34Toen de varkenshoeders zagen wat er gebeurde, vluchtten ze weg en vertelden het overal in de stad en op het land. 35De mensen gingen kijken wat er gebeurd was. Bij Jezus gekomen, vonden ze de man aan zijn voeten zitten, nu bevrijd van de demonen, gekleed en bij zijn volle verstand. Ze schrokken ervan. 36Degenen die het gezien hadden, vertelden hun hoe de bezeten man gered was. 37Toen verzochten al die mensen uit het gebied van de Gerasenen Jezus om weg te gaan; zo groot was hun angst. Hij ging in de boot en keerde terug. 38De man die van de demonen was bevrijd, vroeg hem of hij bij hem mocht blijven. Maar Jezus stuurde hem weg: 39‘Ga naar huis terug, en vertel alles wat God voor u heeft gedaan.’ En de man ging terug en verkondigde in de hele stad wat Jezus voor hem gedaan had.

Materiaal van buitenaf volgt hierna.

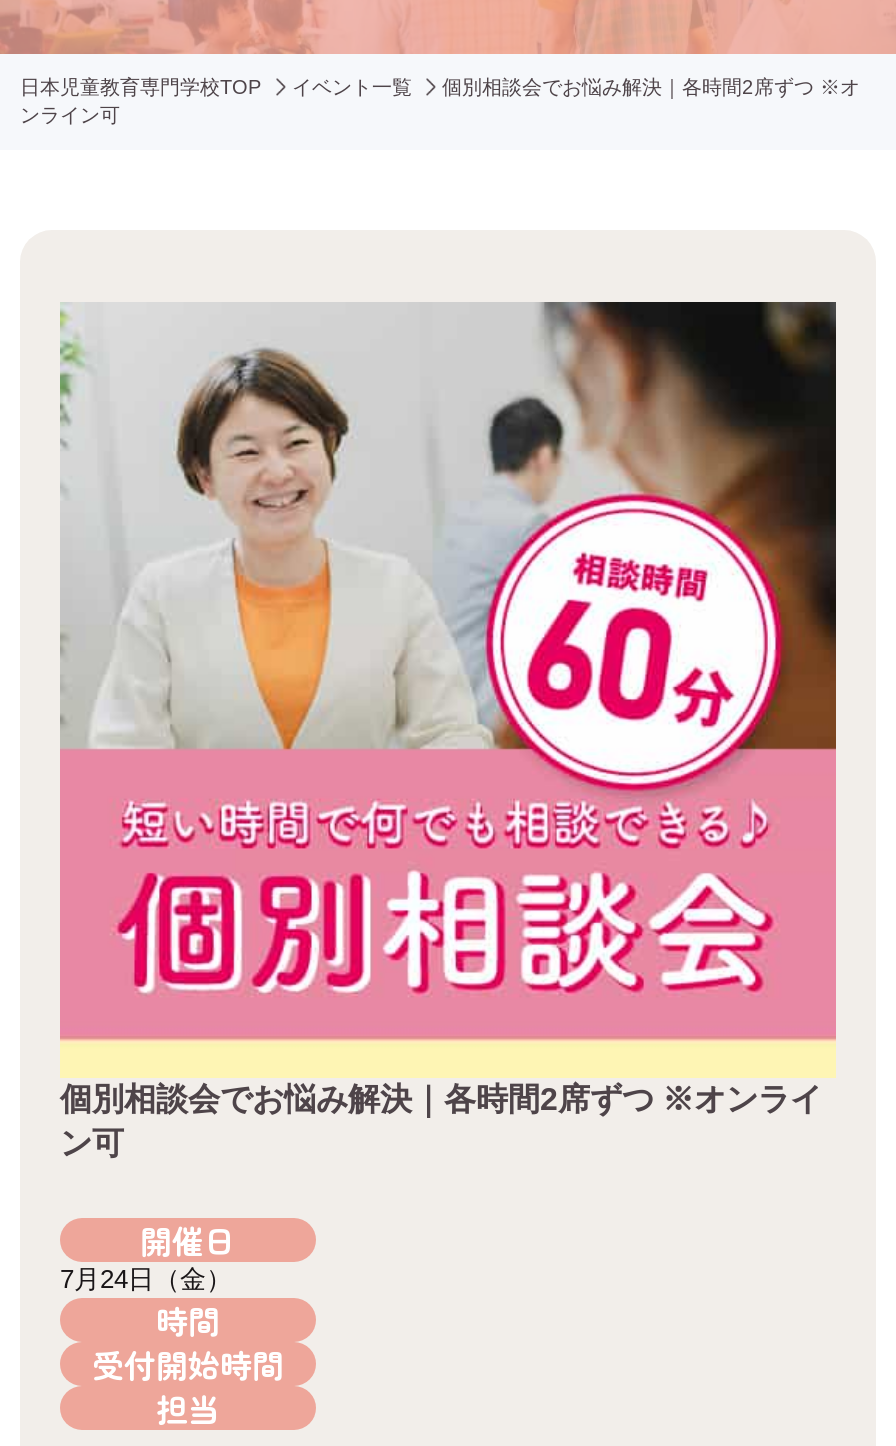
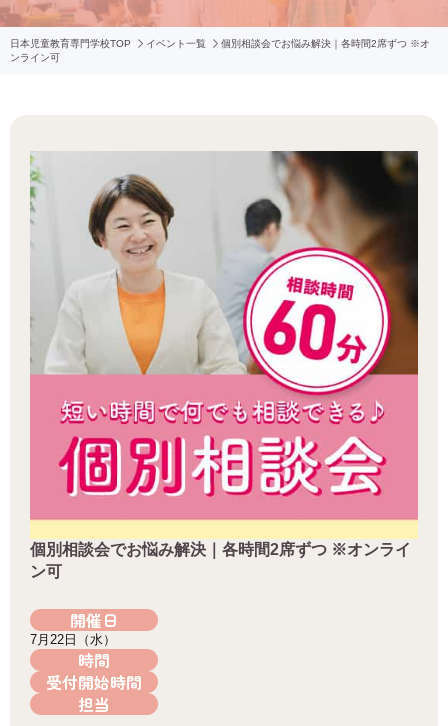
- 7月24日（金）
+ 7月22日（水）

Overwinnaar van ziekte en dood
40Bij zijn terugkeer werd Jezus door een hele menigte opgewacht, want iedereen had naar hem uit staan kijken. 41Toen kwam er een man aan die Jaïrus heette. Hij was een van de bestuurders van de synagoge. Hij viel voor Jezus op de knieën en smeekte hem met hem mee naar huis te gaan, 42want zijn enige kind lag op sterven, een meisje van twaalf jaar.

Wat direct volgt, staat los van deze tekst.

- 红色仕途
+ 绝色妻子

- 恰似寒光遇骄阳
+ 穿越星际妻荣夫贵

Onderweg drongen de mensen om Jezus heen. 43Onder hen was een vrouw die al twaalf jaar aan bloedingen leed; niemand had haar kunnen genezen. 44Het lukte haar hem van achteren te naderen en de kwast van zijn mantel aan te raken. Meteen hield de bloeding op. 45‘Wie heeft mij aangeraakt?’ vroeg Jezus. Iedereen zei dat hij het niet was en Petrus merkte op: ‘Meester, de mensen dringen van alle kanten tegen u aan.’ 46Maar Jezus zei: ‘Iemand heeft mij aangeraakt, want ik voelde dat er kracht uit me wegstroomde.’ 47Toen de vrouw zag dat het hem niet ontgaan was, kwam ze bevend naar voren en viel voor hem neer. Toen vertelde ze, ten overstaan van al die mensen, waarom ze hem had aangeraakt en hoe ze op hetzelfde ogenblik was genezen. 48‘Uw geloof heeft u gered, mijn kind,’ zei hij tegen haar, ‘ga in vrede.’
49Hij was nog niet uitgesproken of iemand uit het huis van de synagogebestuurder kwam met de boodschap: ‘Uw dochter is gestorven; val de meester maar niet langer lastig.’ 50Maar Jezus hoorde het en zei tegen Jaïrus: ‘Wees niet bang; geloof, en zij zal gered worden.’ 51Toen hij het huis binnenging, wilde hij niet dat iemand met hem mee ging, behalve Petrus, Johannes en Jakobus, en de vader van het meisje en haar moeder. 52Iedereen huilde en treurde om haar. Maar hij zei: ‘Huil niet, ze is niet dood, ze slaapt alleen maar.’ 53Ze vonden het bespottelijk wat hij zei, want ze wisten dat ze dood was. 54Maar Jezus pakte haar bij de hand en riep: ‘Meisje, sta op!’ 55Haar levensgeesten keerden terug en ze stond onmiddellijk op. En hij zei dat men haar te eten moest geven. 56Haar ouders stonden versteld. Hij verbood hun ook maar iemand te zeggen wat er gebeurd was.